* Activity *
A single figure is the whole answer: the number of lines in the records that contain "Sterling".

[Records to use Boundary: Start]

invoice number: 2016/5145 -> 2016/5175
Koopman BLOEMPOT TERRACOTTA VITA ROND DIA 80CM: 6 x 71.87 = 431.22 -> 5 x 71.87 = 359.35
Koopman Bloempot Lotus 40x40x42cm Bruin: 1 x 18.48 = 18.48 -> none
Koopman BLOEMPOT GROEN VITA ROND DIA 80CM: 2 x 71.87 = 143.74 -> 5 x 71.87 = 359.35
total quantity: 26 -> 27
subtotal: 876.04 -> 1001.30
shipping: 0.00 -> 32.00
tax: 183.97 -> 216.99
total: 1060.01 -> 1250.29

[Records to use Boundary: End]
[Records to use Boundary: Start]

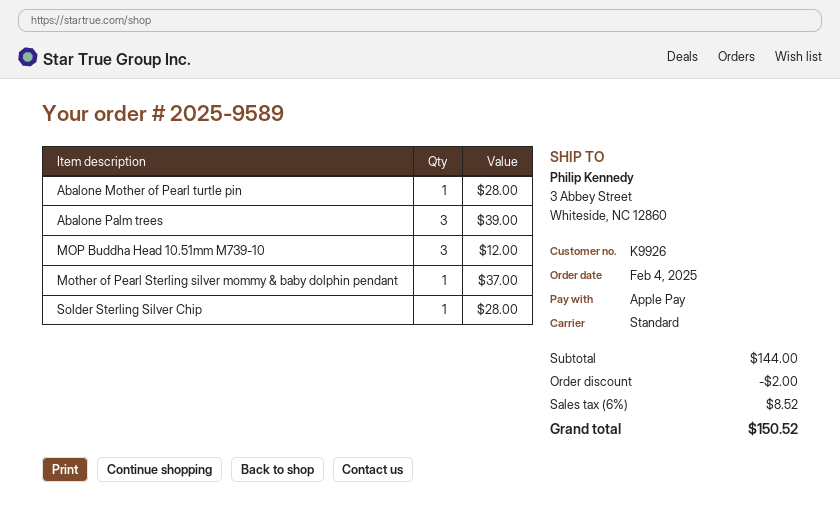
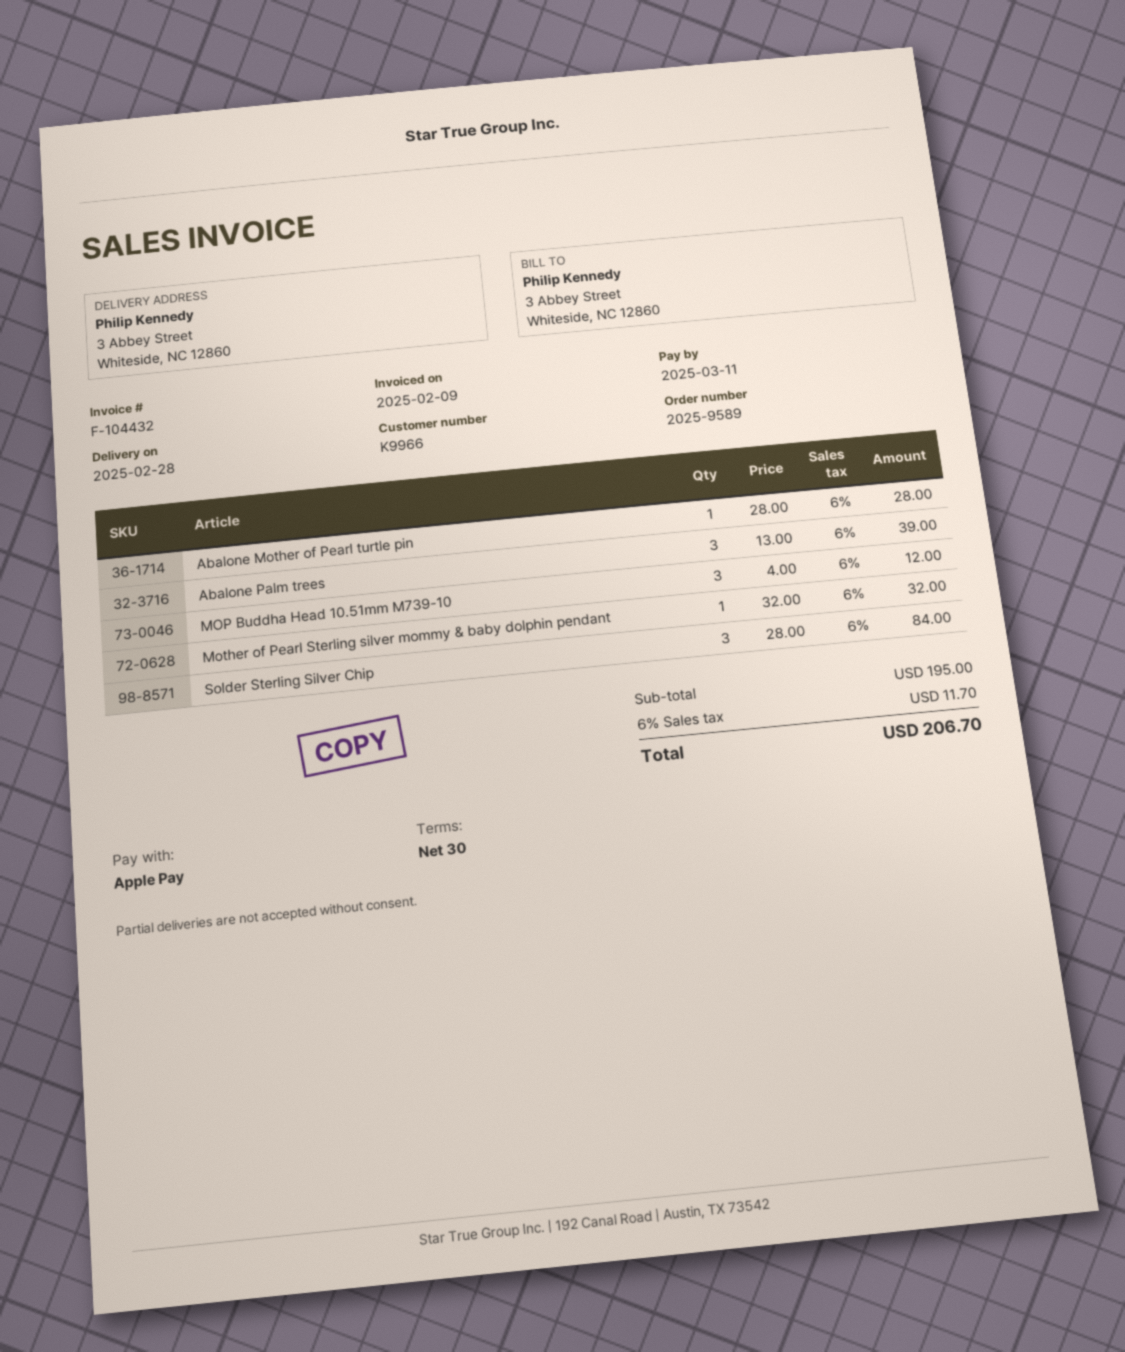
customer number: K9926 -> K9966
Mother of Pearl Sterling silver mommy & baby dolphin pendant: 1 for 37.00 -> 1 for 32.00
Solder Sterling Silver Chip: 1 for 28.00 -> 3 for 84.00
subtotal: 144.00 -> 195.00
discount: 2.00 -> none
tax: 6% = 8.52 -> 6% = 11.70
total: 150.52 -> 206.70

[Records to use Boundary: End]

* Solved exercise *
2